Version comparison data:
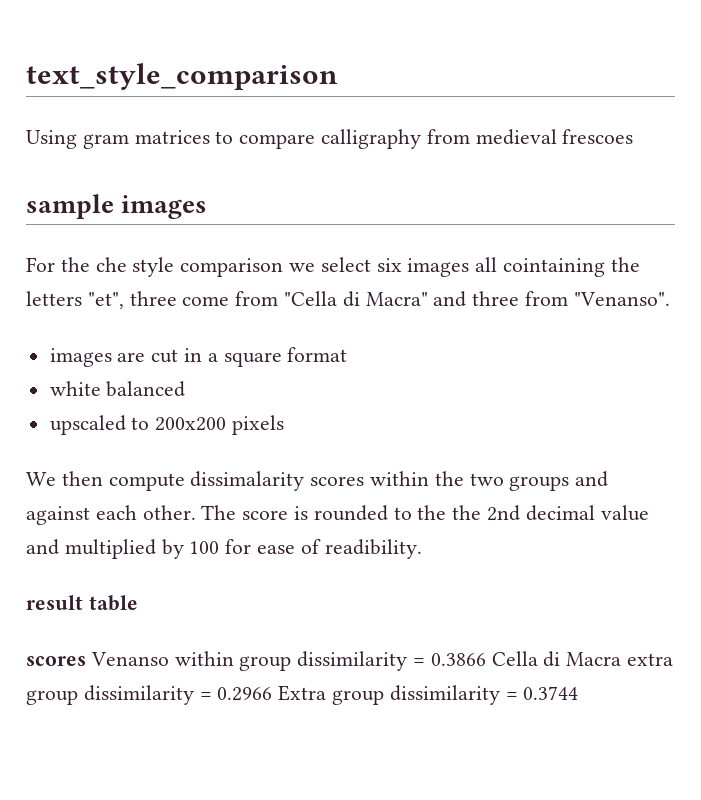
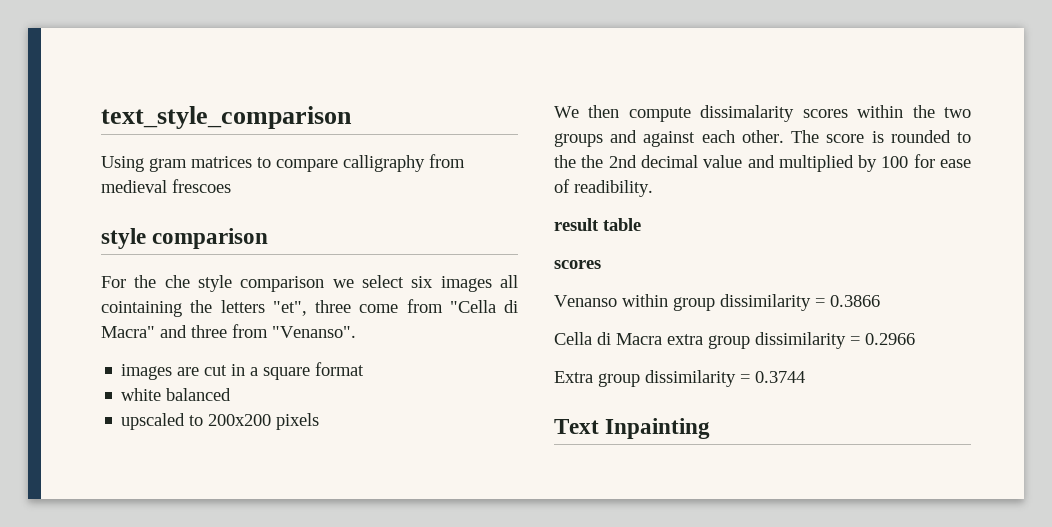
[26,194,208,219] sample images -> [101,228,269,249] style comparison
(86, 661) none -> (601, 264) //
(486, 659) none -> (880, 301) //
(273, 694) none -> (915, 339) //
(579, 693) none -> [554,418,711,439] // Text Inpainting

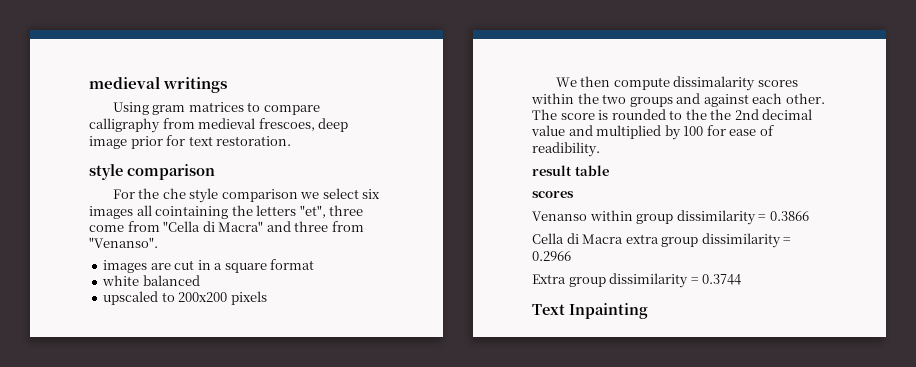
[101,106,352,129] text_style_comparison -> [89,76,228,93] medieval writings
[172,179,231,193] frescoes -> [258,118,349,132] [89,135,292,149] frescoes, deep image prior for text restoration.

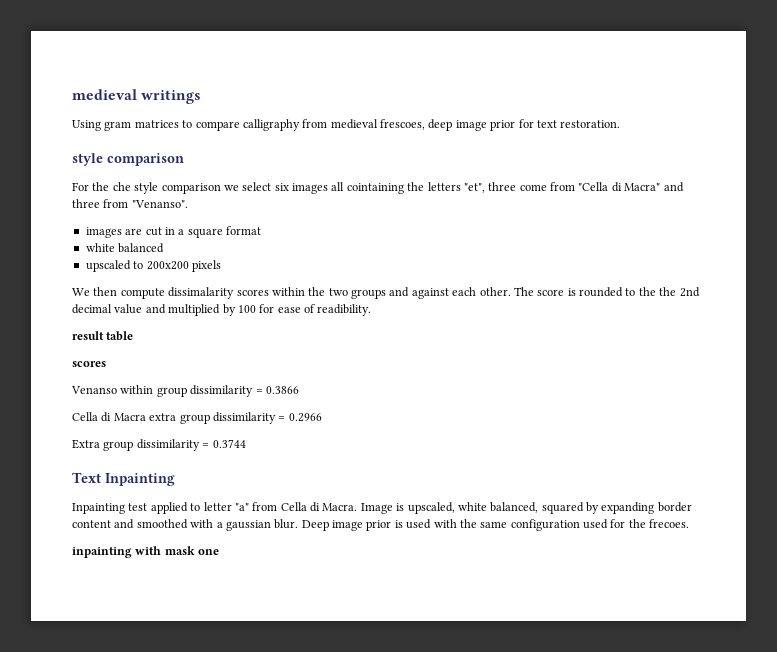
(648, 311) none -> [72,502,692,514] [72,519,690,531] [72,546,220,558] // Inpainting test applied to letter "a" from Cella di Macra. Image is upscaled, white balanced, squared by expanding border content and smoothed with a gaussian blur. Deep image prior is used with the same configuration used for the frecoes. // inpainting with mask one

_What the task asks_:
Output the entries above exactly, without their pictures.

_Exercise output_:
[26,194,208,219] sample images -> [101,228,269,249] style comparison
(86, 661) none -> (601, 264) //
(486, 659) none -> (880, 301) //
(273, 694) none -> (915, 339) //
(579, 693) none -> [554,418,711,439] // Text Inpainting

[101,106,352,129] text_style_comparison -> [89,76,228,93] medieval writings
[172,179,231,193] frescoes -> [258,118,349,132] [89,135,292,149] frescoes, deep image prior for text restoration.

(648, 311) none -> [72,502,692,514] [72,519,690,531] [72,546,220,558] // Inpainting test applied to letter "a" from Cella di Macra. Image is upscaled, white balanced, squared by expanding border content and smoothed with a gaussian blur. Deep image prior is used with the same configuration used for the frecoes. // inpainting with mask one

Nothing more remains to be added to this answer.